**SOURCE INFORMATION:**
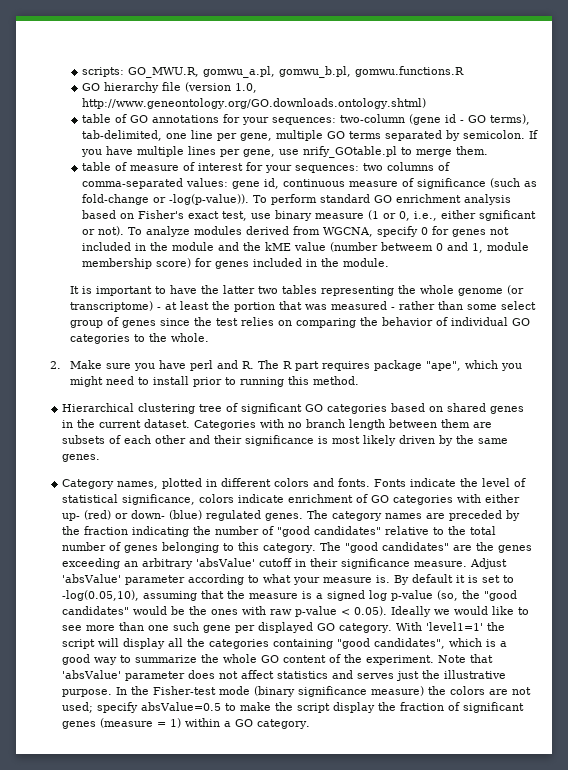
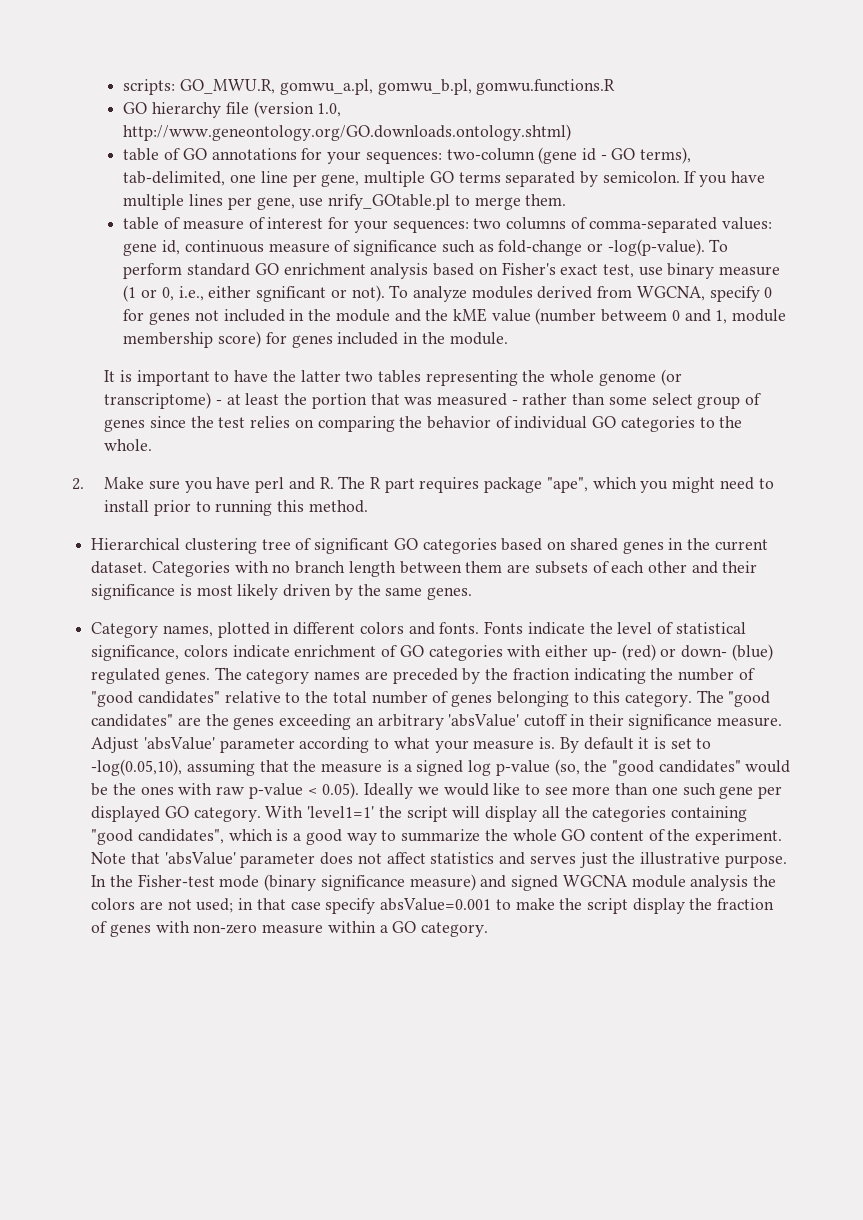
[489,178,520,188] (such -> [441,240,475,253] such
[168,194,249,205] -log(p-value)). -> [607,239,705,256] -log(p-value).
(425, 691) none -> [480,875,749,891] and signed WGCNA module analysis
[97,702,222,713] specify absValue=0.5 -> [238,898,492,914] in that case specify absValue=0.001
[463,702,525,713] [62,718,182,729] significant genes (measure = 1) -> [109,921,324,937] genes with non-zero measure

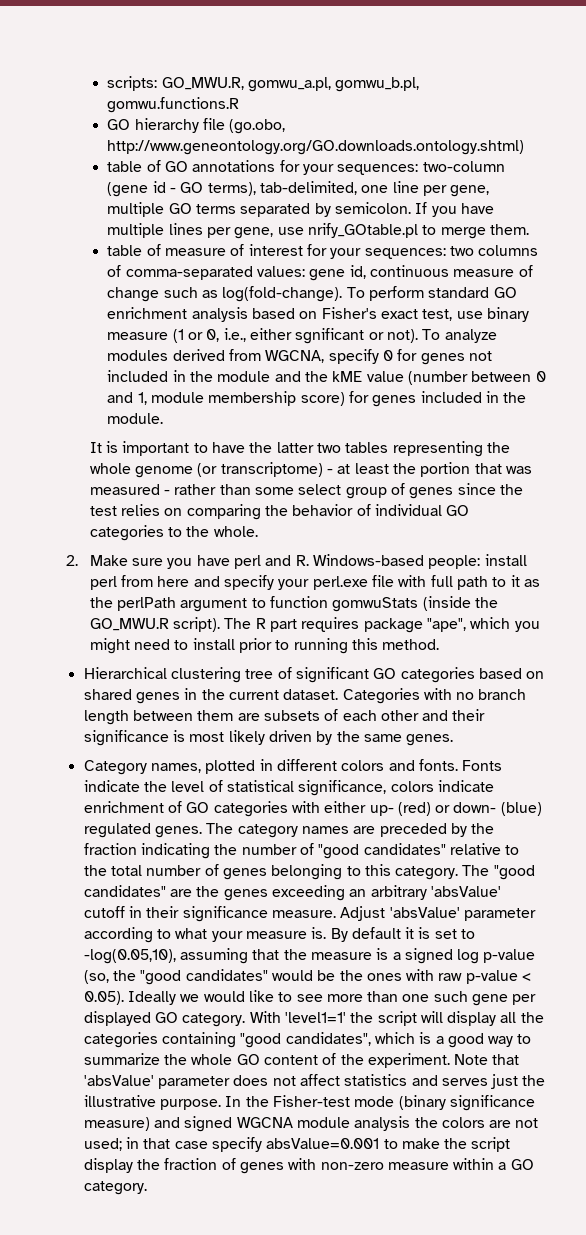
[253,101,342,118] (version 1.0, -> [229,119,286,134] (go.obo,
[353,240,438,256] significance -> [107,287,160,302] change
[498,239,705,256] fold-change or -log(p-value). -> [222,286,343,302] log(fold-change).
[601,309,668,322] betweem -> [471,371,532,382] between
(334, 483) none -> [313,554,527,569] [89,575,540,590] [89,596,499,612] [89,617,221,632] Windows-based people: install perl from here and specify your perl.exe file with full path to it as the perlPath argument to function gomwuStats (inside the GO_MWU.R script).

---

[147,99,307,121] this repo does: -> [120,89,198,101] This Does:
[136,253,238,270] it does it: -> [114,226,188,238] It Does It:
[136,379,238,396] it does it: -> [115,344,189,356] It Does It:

**WHAT YOU ARE ASKED TO DO:** Transcribe each line of the data above, unaltered, from the one where "[489,178,520,188] (such ->" appears to the one where "(425, 691) none" appears, inclusive of both.

**ANSWER FOR THIS EXERCISE:**
[489,178,520,188] (such -> [441,240,475,253] such
[168,194,249,205] -log(p-value)). -> [607,239,705,256] -log(p-value).
(425, 691) none -> [480,875,749,891] and signed WGCNA module analysis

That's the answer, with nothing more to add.